Harry Dean Stanton is the archetype outsider artist

He stands in the crooked desert that looks like an anthropomorphised cactus. A rectal cap rested on his gentle head. And then this creature passed through the sands with the same old wanderer of a tumbleweed that had been blowing for uncertain years with its own unknown mission. This Paris, Texas The vignette is the way Harry Dean Stanton is happily remembered — some almost human creature wandering from God knows where God knows what, but is always enticing and enticing with a sense of eternal mystery and an air of twisted fun.

This is not your typical movie star. And on his album Partial Fiction came in 2014, clearly he’s not your typical musician either. Once again, the album has the sound of something exploding from afar. The weathered journey made it dogeared and bent. Seemingly ugly at first, some dogrel-hollering lost the concept of keys and rhythm. However, in due course, the music settles down like a destructive neighborhood cat that you can’t completely get rid of in your garden until once you think, ‘There’s something about his music, you know’.

However, at this stage, it is worth considering the humble dive-bar musician who learned all the chords of ‘Everybody’s Talkin’ and kept their vocal pipes nice and clean in hopes of their styling. can be identified by a large wig. And it’s important to consider the handsome Hollywood hopeful confined to a hotel room reading all the manuals on conventional acting techniques and preparing for their role wandering the desert through dehydration and exposing themselves to harmful levels of UV until they look like prunes — a prune reserved. who pipped on Paris, Texas position of a star who apparently read the call to cast in the announcements while perched on a bar stool a moment ago.

This phenomenon is frustrating to a million hopefuls. In the film Coen brothers The Man Is Not There, there’s a scene where a pretentious French piano instructor relentlessly explains, in winding terms, ‘I don’t know what it is, but he didn’t get it’. Outwardly, the mysterious je ne sais quoi of this art may seem like some kind of elitist tripe that allowed trashcans to sell for millions at the Museum of Modern Art, but I would be damned if nothing more than a grain of truth here.

Often, that missing mystery that separates the great from the only capable is relegated to the soul or a kind of star quality. But in Stanton’s case, it’s even more confusing. His charisma goes beyond the usual required skill levels — it’s the kind where the French piano teacher would proclaim, ‘I don’t know what it is, but he didn’t get it, he had something completely different’. This is the potion of the Outsider artist.

You see, there’s a band called The Shaggs led by Frank Zappa as “better than The Beatles”. Actually, they are more like the lobotomised Beatles. And it’s not surprising — they have no interest in music, have hardly heard any conventional pop, and they can’t play it, but a palm reader told their father they were going to be stars so he assigned them to do rock ‘n ‘roll without being heard.

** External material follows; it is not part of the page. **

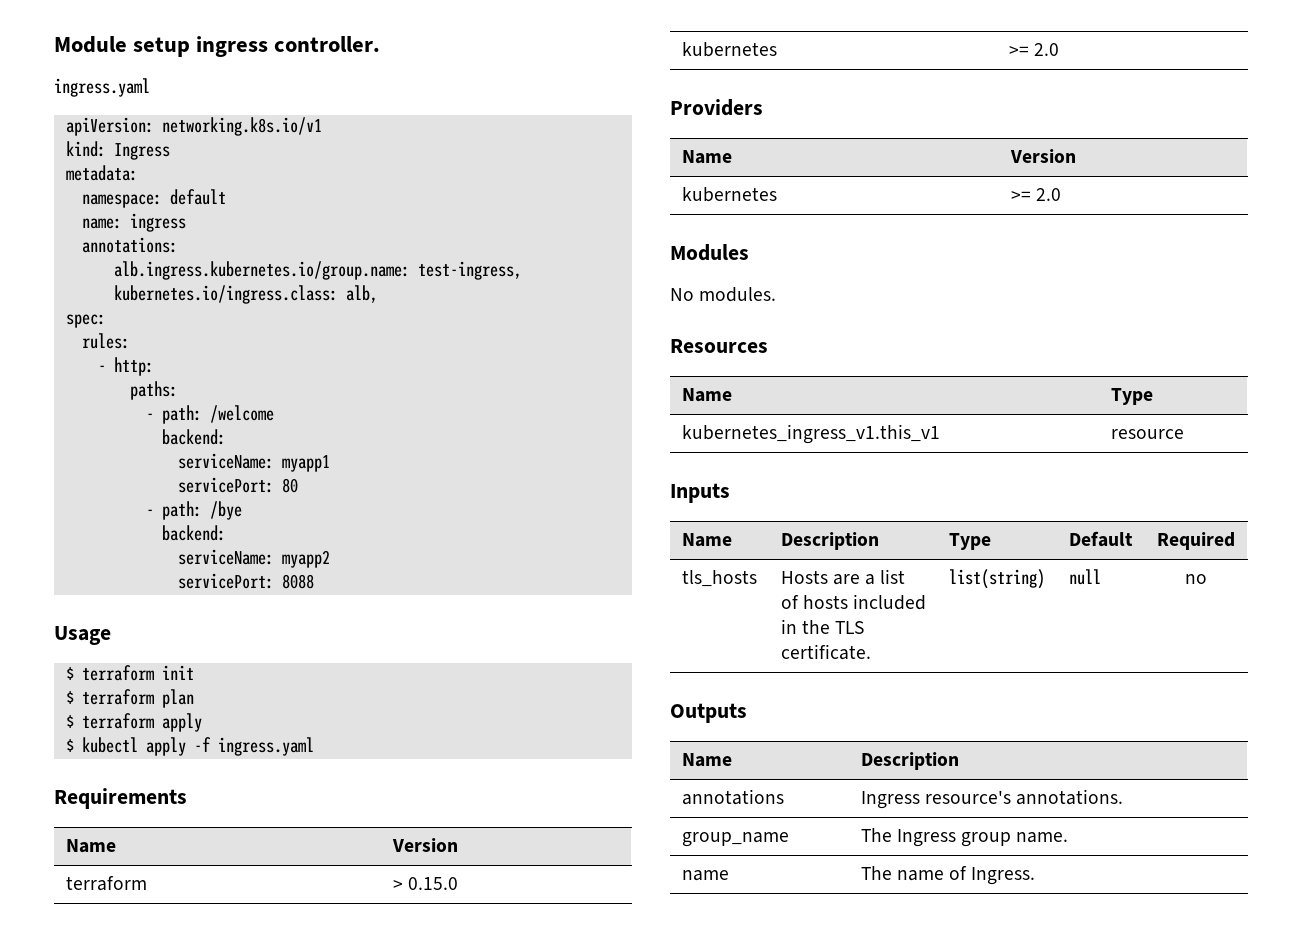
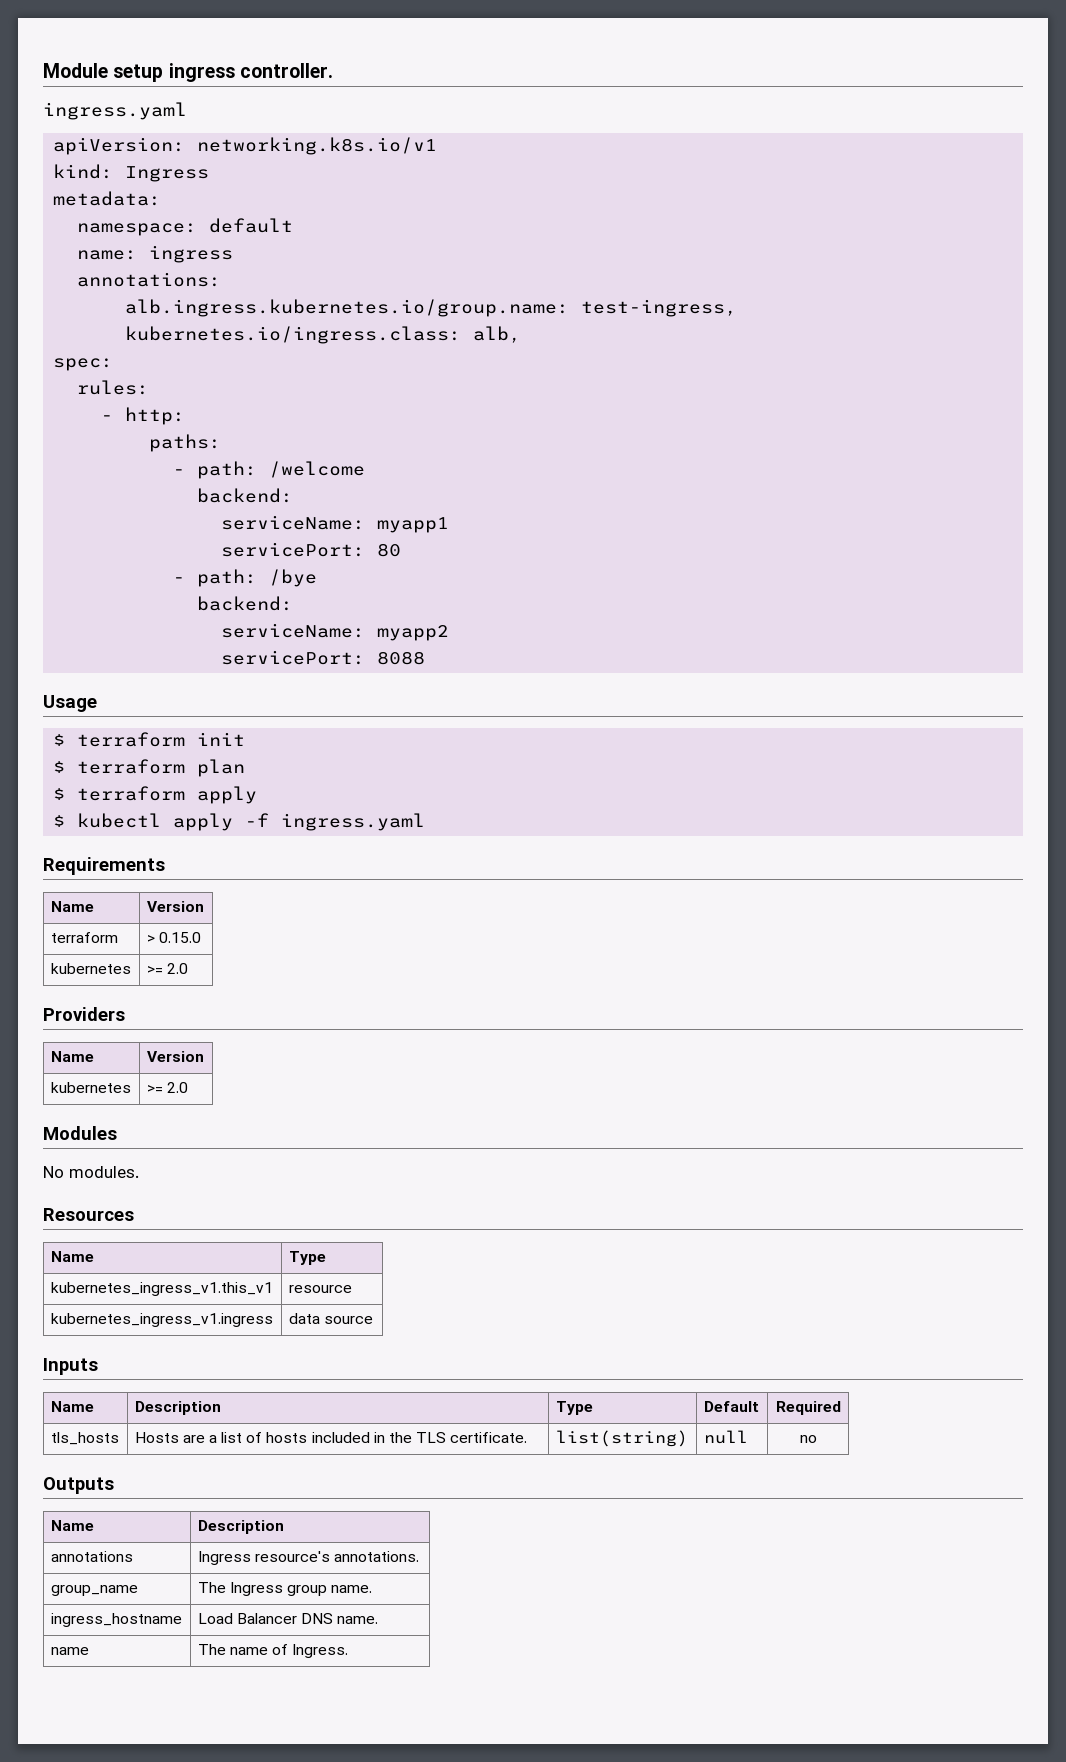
(1184, 434) none -> [50,1313,273,1327] [288,1313,373,1324] // kubernetes_ingress_v1.ingress | data source
(1069, 837) none -> [50,1613,182,1627] [197,1613,379,1624] // ingress_hostname | Load Balancer DNS name.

Naturally, the result was a mess, but it was a mess that their confused, confused and troubled producer finally said, after years of thinking what he was part of, “A lot of people try to reproduce anything even close to what Shaggs did, but nobody seems to be able to do it because no one can do it.

The same can be said of Stanton. His evil ways in music and movies are unmatched. Not in the wow of Al Pacino’s controlled bravura, not in the amount of emotions at once that Francis McDormand can deal with you, but in some mysterious way that can only be summarized as charm. The term Outsider art is one that is often disputed, but its beauty helps explain what we mean here: The notion that there is a story beyond what you see or hear. Staying in the long shadow of Stanton’s walk on our screens and the imperfections of his acting thereafter, or his shambolic music studio, is the meaning of a story.

It gives the impression that Stanton, for no apparent reason, was roaming the Texan desert that day even though no camera was present, and that he planned to go through classic folk songs on his balcony, just by chance that the recording equipment. He is naturalistic and humane in this sense, but he is certainly an outsider, a one-man demimonde with a story to tell, and an unusual way of telling it, but he has traveled far so he will still try no matter how. abominable. it may seem to our primary ears at first… and it will be only partially fictional.